Wraeclast is a dark fantasy world with several fallen empires that each fell victim to an event called the 'cataclysm' that made people go insane, causing the fall of those empires. The game is set some decades after the Purity Rebellion, an event in which various rebel groups from the periphery of the Eternal Empire banded together to defeat Emperor Chitus, a despotic and corrupt ruler who was experimenting on people with virtue gems. The emperor's thaumaturgist, Malachai, retreats into Nightmare by sealing himself inside a beast in the north, where he hopes to achieve immortality.

The game starts when you, an exile from Oriath (island nation off the coast of Wraeclast and host of the Templar empire) embark on a quest for revenge from the High Templar Dominus who exiled you. After defeating him, and his successor Avarius, the exile continues on to slay the gods which broke free after Innocence's (God who was inside the High Templar) death. The exile then continues to get exponentially more powerful and defeats Kitava, god of hunger/corruption, and triumphs over their present day cataclysm.
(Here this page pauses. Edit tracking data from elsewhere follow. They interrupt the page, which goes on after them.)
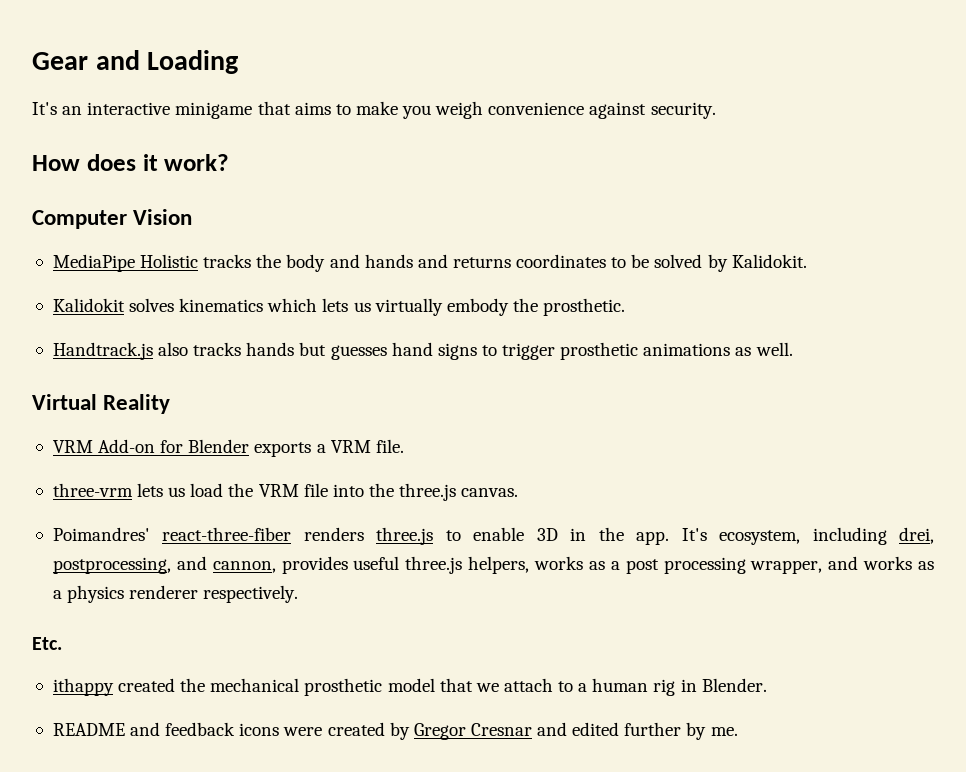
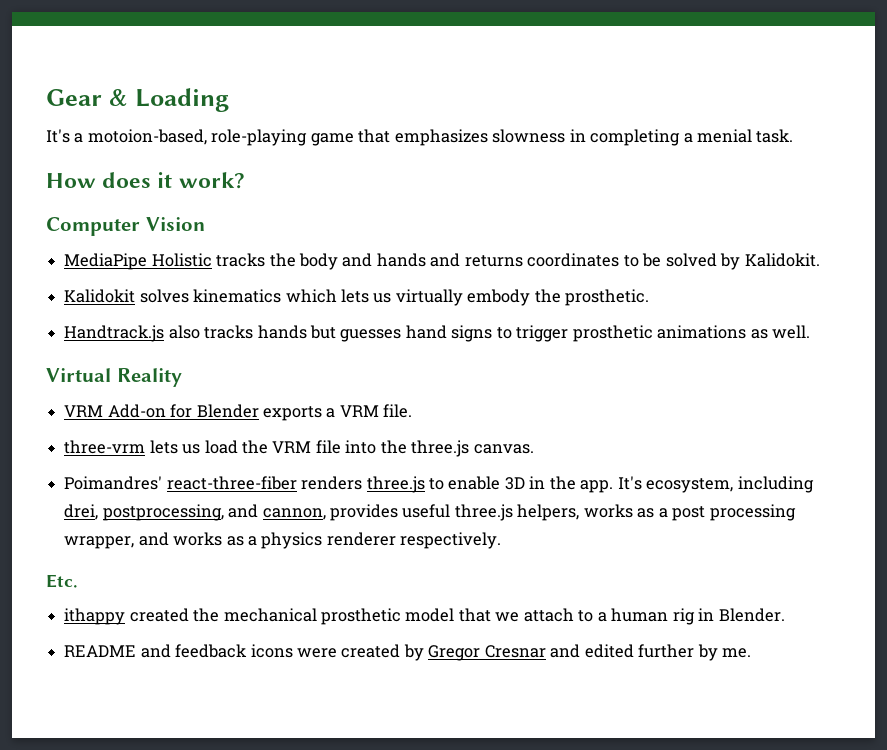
- Gear and Loading
+ Gear & Loading
- It's an interactive minigame that aims to make you weigh convenience against security.
+ It's a motoion-based, role-playing game that emphasizes slowness in completing a menial task.

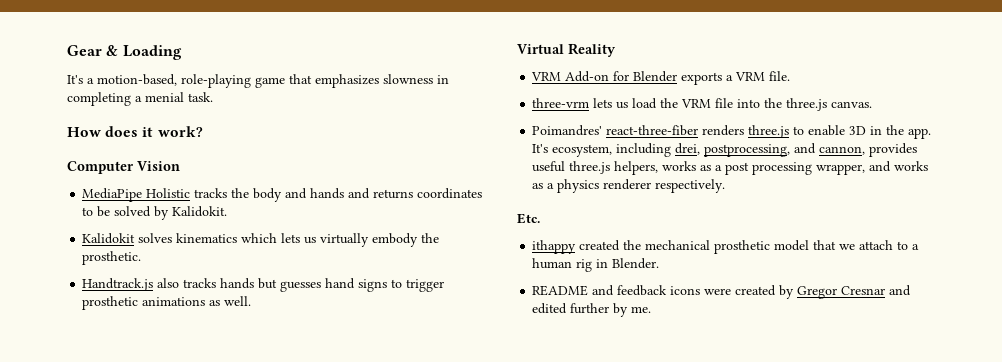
- It's a motoion-based, role-playing game that emphasizes slowness in completing a menial task.
+ It's a motion-based, role-playing game that emphasizes slowness in completing a menial task.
Often, discussions of PoE's story remark on the themes of liberation and how surprisingly progressive it is, especially for a game with a hardcore gamer chud audience. The cast of exiles includes an indigenous slave who is exiled for killing his masters, a lesbian hunter exiled for shooting a noble who told her to stop hunting in his property, and a himbo duelist who also murders a noble in a duel for insulting him. However, the campaign's arc is much more reactionary than revolutionary or liberatory, and the game ultimately reinforces a Nietzschean 'ubermensch' archetype with the latter half of the narrative. Furthermore, I argue that the power fantasies of the ARPG genre are predisposed to bend in this direction.

Nietzsche is all over PoE. The historical empires of Wraeclast were all condemned by their search for immortality: the Primevals, the Vaal, and the Eternals, all doomed to fall because they wanted to last forever. The Templars are no exception. The exile's role in the Templars' fall is then to become the cataclysm, the punishment for their hubris. The repetition of the same history, eternal recurrence, and the failure of humans to surpass their vices is Nietzsche. These empires each became Nietzsche's 'last man,' haunted by greed and decadence.

Therefore, the liberatory arc of the exile who overcomes historical oppression, kills their master, and becomes free must be understood through the lens of will to power, in contradiction to a Marxist conception of class power. This is the story of an exceptional individual's triumph of will: the Marauder begins as a slave throwing off his shackles, but when does he liberate the rest of the Karui? By killing Kitava, overcoming the basebess, a moral victory, the Marauder is not liberating his people: he only liberates himself.

This general attitude is actually apparent all throughout the second part of the campaign. God is literally dead and we have killed him, now the conflict is against vices represented in the form of other gods.

Then we can generalize this criticism to the ARPG as a whole. The player slays masses of mindless enemies that do not put up a fight; they're morally inferior, aesthetically inferior, basically bugs. As much as Mao tells us that reactionaries are paper tigers, to depict some kind of revolutionary or liberatory struggle as Gigachads slaying the cringe bugs is ahistorical. That's just not how it works. The power fantasy, as an archetype, limits our understanding of class struggle and the mass movement.